First and Foremost, I've Learned a Lot About People
First, the good:
- I've seen how people can come together and really make things happen, due to a shared passion (the game)
- I've seen people come up with creative solutions to a variety of in-game and meta-game issues
- I've seen people put aside their RL political and socioeconomic differences and get things done together
- I've met people from across the country (and this continent) whom I would have had almost no chance of meeting through any other means
- I've forged casual acquaintances with some amazing people that I spoke to almost daily for years, talking not just about what I was up to in game, but also about the things that mattered to me IRL
But there has also been the bad:
- I've had to listen to boorish political arguments set forth by those who are unaffected by the issue and thus have no stakes in them (see especially gender politics)
- I've had what I thought were friendships that extended outside of the game crumble like sugar eggs the week after Easter
- I've seen hard work for naught, when poor leadership has allowed bad apples to ruin the guild cart
- I have seen some of the absolutely worst, nasty, back-stabbing behavior I've ever seen outside of daytime dramas, over pixels and in-game power
I've Learned How to Better Deal with People IRL
- I've learned how to motivate performance long-distance
- I've learned how to detect all manner of non-visual cues as to something being up with persons I work on projects with virtually
- I've learned how to work towards a common goal, even when paired with people I don't personally like
- I've learned more about what motivates achievement for a variety of folks whose situation and motivation are outside of my personal frame of reference.
- I've gotten much experience in teamwork — both in assembling and managing teams
I've Also Learned a Lot About Myself
- I've learned what my deal breakers are for friendships and for collaborations
- I'm better able to articulate my concerns with people/situations
- I've built upon my teamwork and collaboration skills, without burning any social currency at work to do so
- I've learned that I truly thrive and am happiest when I am in a functional, thriving collaborative team of some sort, regardless of if I am leading it, or just one of the team
People may think of World of Warcraft as just another video game, but due to the intrinsic social collaboration model it employs, it really is so much more than that. Overall, not a bad investment of time to have gotten so much more out of it than just some sparkly pixels.
5 thoughts on “What WoW Has Taught Me”
I enjoyed this post, I can definitely relate to many of these including seeing people who I once considered friends pull some backstabbing in game.
Why people want to cause drama is beyond me
I’m with you on the drama issue — maybe they can’t afford cable tv and this is how they amuse themselves? It is interesting that 99% of the drama in the game that I have seen has come from the same handful of people. They must thrive on it.
I have seen point 3 in the bad happening in my long time guild. To such a point where all the members of my old guild I merged with the mains guild become so disenchanted with our current guild start asking me if we can all go back to the original guild (if that makes sense???).

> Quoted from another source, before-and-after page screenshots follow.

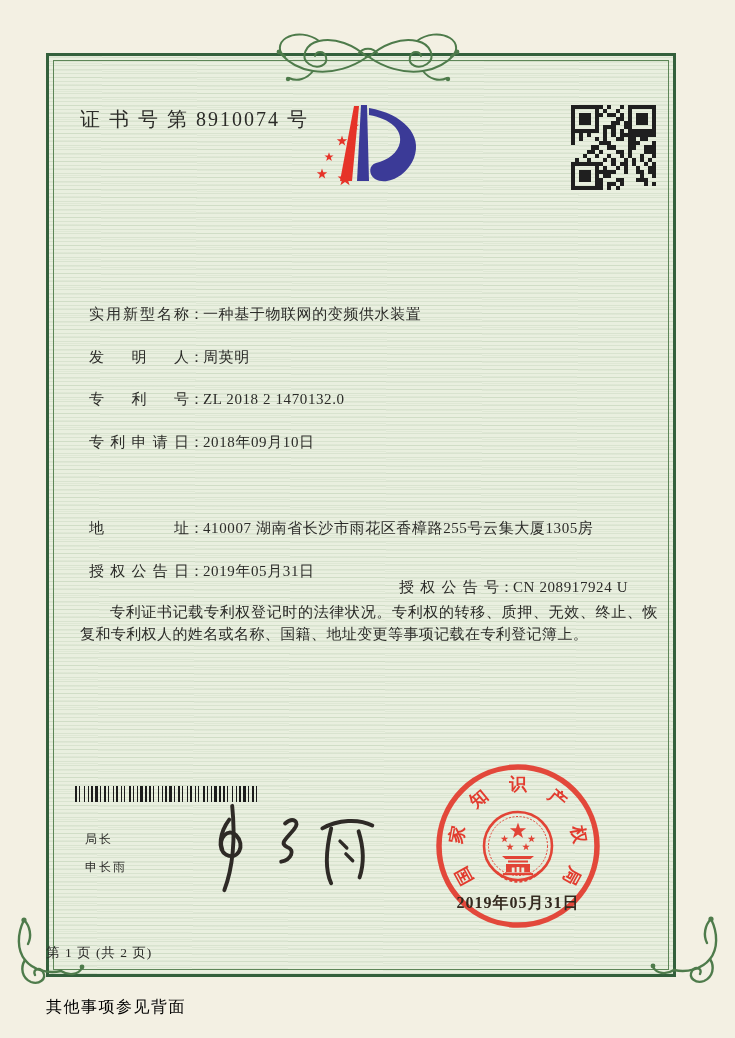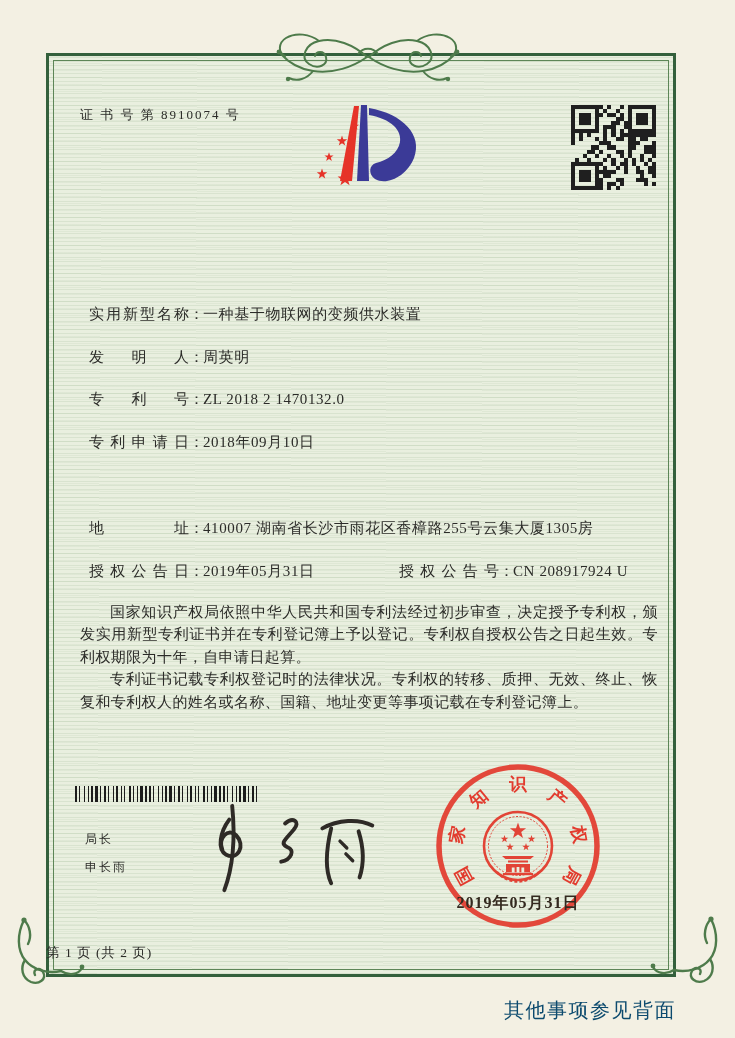--- a/index.html
+++ b/index.html
@@ -14,39 +14,39 @@
     background:
       repeating-linear-gradient(0deg, rgba(106,148,98,0.13) 0 1px, transparent 1px 4px),
       repeating-linear-gradient(0.6deg, rgba(106,148,98,0.08) 0 1px, transparent 1px 7px),
       #e9efdf;
   }
   .frame::after {
     content:""; position:absolute; inset:4px;
     border:1px solid #5d8657; pointer-events:none;
   }
   .abs { position:absolute; }
-  .cert-no { left:80px; top:106px; font-size:13px; letter-spacing:2px; }
+  .cert-no { left:80px; top:106px; font-size:20px; letter-spacing:2px; }
   .title { left:46px; top:214px; width:630px; text-align:center;
     font-size:41px; font-weight:600; letter-spacing:9px; color:#161614; }
   .row { left:80px; font-size:15px; white-space:nowrap;margin-left:9px; }
   .flabel { display:inline-block; width:100px; text-align:justify; text-align-last:justify; }
   .fcolon { display:inline-block; width:14px; }
   .fvalue { letter-spacing:0.6px; }
-  .grant-right { position:absolute; left:310px; top:0; }
+  .grant-right { position:absolute; left:310px; top:16px; }
   .body-text { left:80px; top:601px; width:578px; font-size:15px;
     line-height:22.4px; text-align:justify; }
   .body-text p { text-indent:2em; letter-spacing:0.4px; }
   .barcode { left:75px; top:786px; width:188px; height:16px; }
   .signer { left:85px; font-size:12px; letter-spacing:2px; }
   .signature { left:192px; top:797px; }
   .seal-box { left:432px; top:760px; width:172px; height:172px; }
   .seal-date { left:430px; top:893px; width:176px; text-align:center;
     font-size:16px; font-weight:600; letter-spacing:1px; color:#33291f; }
   .footer-page { left:46px; top:944px; width:630px; text-align:left; font-size:13.5px; letter-spacing:1px; }
-  .back-note { left:46px; top:997px; width:630px; text-align:right; font-size:20px; letter-spacing:1.5px; color:#0c4a6e; }
+  .back-note { left:46px; top:997px; width:630px; text-align:left; font-size:16px; letter-spacing:1.5px; color:#000000; }
   .qr { left:571px; top:105px; width:85px; height:85px; }
   .logo { left:299px; top:95px; width:140px; height:108px; }
   .flourish-top { left:258px; top:27px; width:220px; height:58px; }
   .corner-bl { left:12px; top:914px; width:74px; height:74px; }
   .corner-br { left:649px; top:912px; width:74px; height:76px; }
   svg text { font-family:"Liberation Serif","DejaVu Serif",serif; }
   .seal-ring-text text { font-size:17.5px; font-weight:bold; fill:#e23b2e; }
 </style>
 </head>
 <body>
@@ -349,21 +349,20 @@
   </div>
 
   <div class="abs row" style="top:562px; width:578px">
     <span class="flabel">授权公告日</span><span class="fcolon">：</span><span class="fvalue">2019年05月31日</span>
     <span class="grant-right">
       <span class="flabel">授权公告号</span><span class="fcolon">：</span><span class="fvalue">CN 208917924 U</span>
     </span>
   </div>
 
   <div class="abs body-text">
-    <p>国家知识产权局依照中华人民共和国专利法经过初步审查，决定授予专利权，颁发实用新型专利证书并在专利登记簿上予以登记。专利权自授权公告之日起生效。专利权期限为十年，自申请日起算。</p>
     <p>专利证书记载专利权登记时的法律状况。专利权的转移、质押、无效、终止、恢复和专利权人的姓名或名称、国籍、地址变更等事项记载在专利登记簿上。</p>
   </div>
 
   <div class="abs barcode" id="barcode-box"><svg viewBox="0 0 188 16" width="188" height="16" fill="#1c1c1c" shape-rendering="crispEdges">
         <rect x="0" y="0" width="2" height="16"></rect>
         <rect x="4" y="0" width="1" height="16"></rect>
         <rect x="9" y="0" width="1" height="16"></rect>
         <rect x="13" y="0" width="1" height="16"></rect>
         <rect x="16" y="0" width="2" height="16"></rect>
         <rect x="20" y="0" width="3" height="16"></rect>

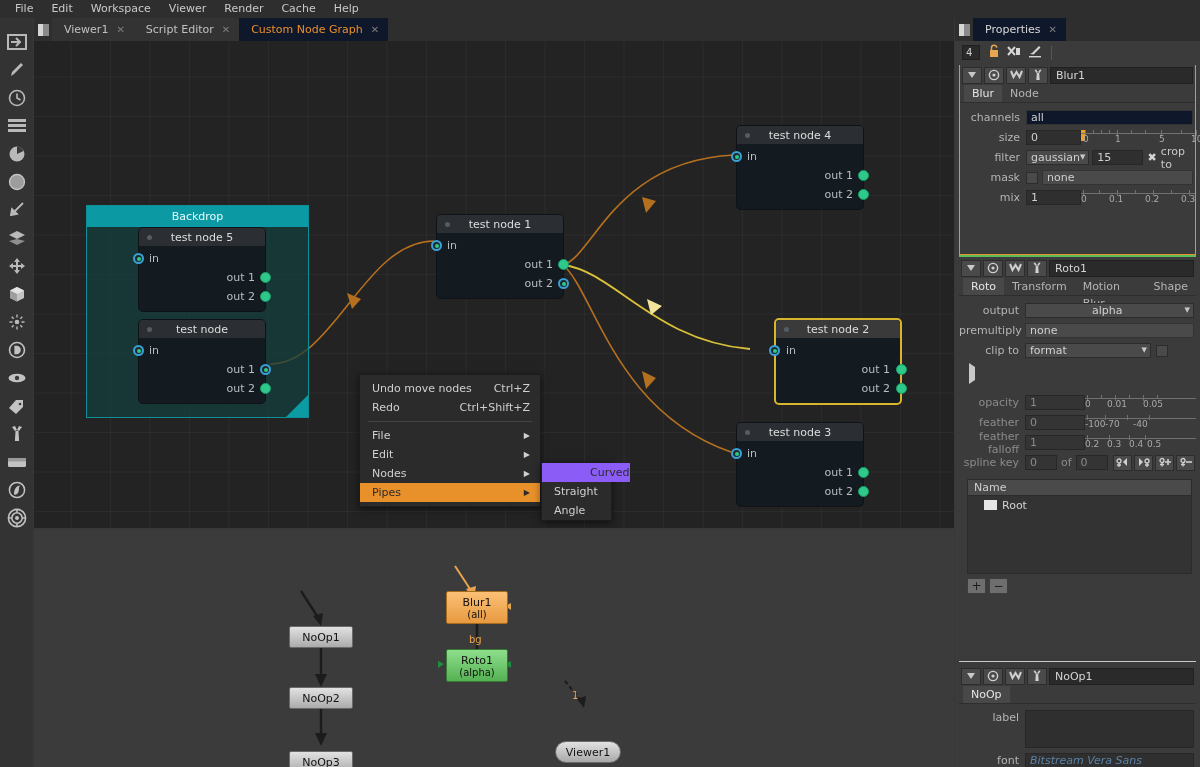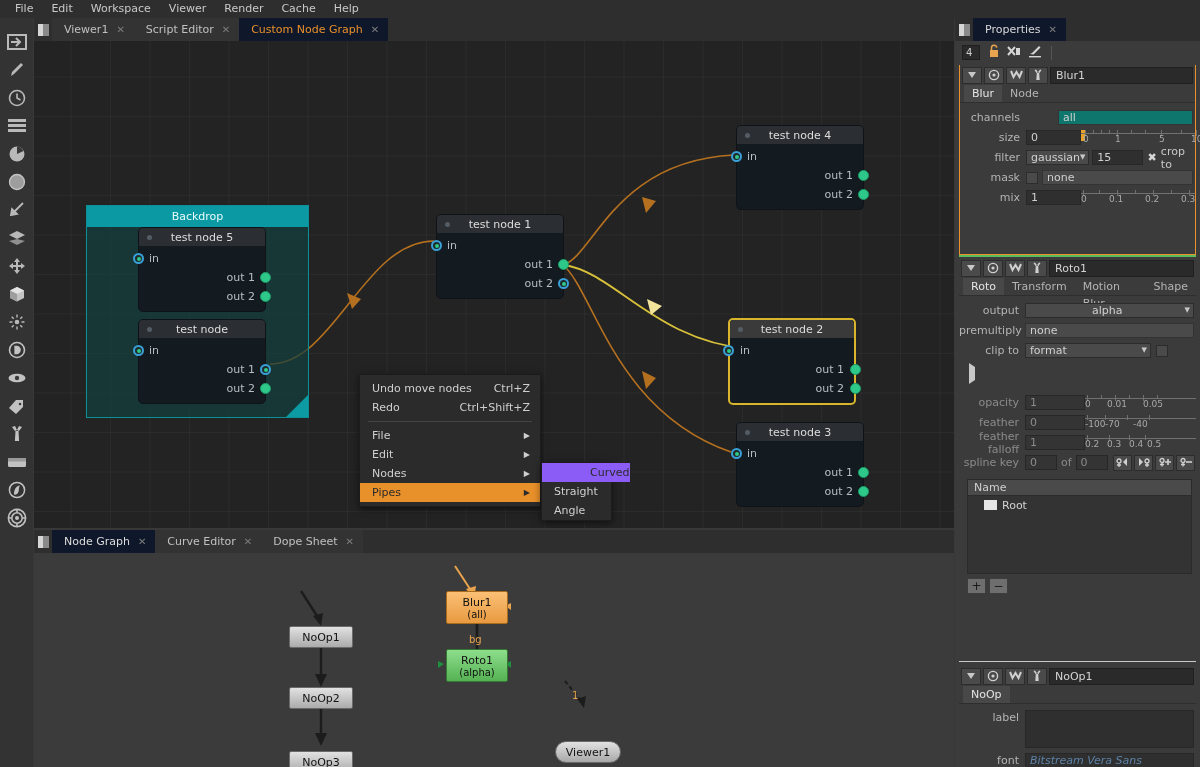--- a/index.html
+++ b/index.html
@@ -404,21 +404,21 @@
             <span>out 1</span>
             <span class="port outp" style="top:4px;"></span>
           </div>
           <div class="prow out">
             <span>out 2</span>
             <span class="port outp" style="top:4px;"></span>
           </div>
         </div>
       </div>
 
-      <div class="cnode selected" style="left:694px; top:277px; width:128px;">
+      <div class="cnode selected" style="left:740px; top:277px; width:128px;">
         <div class="hdr">
           <span class="dot"></span>
           <span class="nm">test node 2</span>
         </div>
         <div class="ports">
           <div class="prow in">
             <span class="port inp" style="top:4px;left:-7px;"></span>
             <span>in</span>
           </div>
           <div class="prow out">
@@ -483,37 +483,20 @@
       <div class="submenu" style="left:507px; top:421px; width:71px;">
         <div class="subitem hl">Curved</div>
         <div class="subitem">Straight</div>
         <div class="subitem">Angle</div>
       </div>
 
     </div>
   </div>
 
   <div class="pane-bot">
-    <div class="tabbar">
-      <div class="tabgrip">
-          <i></i>
-        </div>
-      <div class="tab active" style="color:#dcdcdc;">
-        <span>Node Graph</span>
-        <span class="x"></span>
-      </div>
-      <div class="tab">
-        <span>Curve Editor</span>
-        <span class="x"></span>
-      </div>
-      <div class="tab">
-        <span>Dope Sheet</span>
-        <span class="x"></span>
-      </div>
-    </div>
 
     <div class="dag">
       <svg width="920" height="213" style="position:absolute;left:0;top:0;">
 
         <line x1="267" y1="37" x2="285" y2="65" stroke="#1c1c1c" stroke-width="2.4"></line>
         <polygon points="287,72 279,62 289,59" fill="#1c1c1c"></polygon>
 
         <line x1="287" y1="94" x2="287" y2="122" stroke="#1c1c1c" stroke-width="2.4"></line>
         <polygon points="287,133 281,120 293,120" fill="#1c1c1c"></polygon>
 
@@ -622,21 +605,21 @@
         </div>
         <div class="nhname">Blur1</div>
       </div>
       <div class="ptabs">
         <div class="ptab active">Blur</div>
         <div class="ptab">Node</div>
       </div>
 
       <div class="prow2" style="margin-top:6px;">
         <span class="plabel">channels</span>
-        <span class="pfield" style="flex:1;margin-right:2px;background:#0f766e;border-color:#333;margin-left:32px;">all</span>
+        <span class="pfield" style="flex:1;margin-right:2px;background:#0f172a;border-color:#333;">all</span>
       </div>
 
       <div class="prow2">
         <span class="plabel">size</span>
         <span class="pfield" style="width:55px;">0</span>
         <span class="slider">
           <span class="knob"></span>
           <span class="axis"></span>
           <span class="tk" style="left:4px;height:6px;"></span>
             <span class="tk" style="left:12px;height:4px;"></span>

I have seen guild raids disintegrate through the bad apples start screaming at other guild members because of bad raid organisation. Having 12 melee dps on KT in naxx25 is not a good option especially when half the raid goes down from K’Ts ice block, leading to the aforementioned screaming match.
I have seen the guildmaster become so enraptured with 25man raids and gear scores that he would rather pug half an ICC25 run than try and get a guild 10man run happening. So what if we dont get as good gear in 10man, we would get further than we do in the pugged 25man runs.
The schist in the current guild between a lot of my old guild members and a few of the current guild members with the way that the current guild is being run has seen a lot of us working on leveling up and gearing up alts and just ignoring our mains to such a level where we are currently 4/12 in ICC 10 and having an absolute ball.
We have new members in the old guild as well as the original members and a few refugees from the current guild.
We still have toons in our mains guild, but we dont raid with them as much these days.
It’s good that you and your friends in the guild have found a way to band together and have fun, despite your leadership issues. I think in cataclysm, lots of small teams like yours will find a great niche, now that 10 and 25-man raiding will reap the same rewards.
Yeah, it’s a lot more fun that watching raids disintegrate because of the internal tensions of the guild.
There are a couple of old friends I need to get involved with the original guild and then we will be most happy.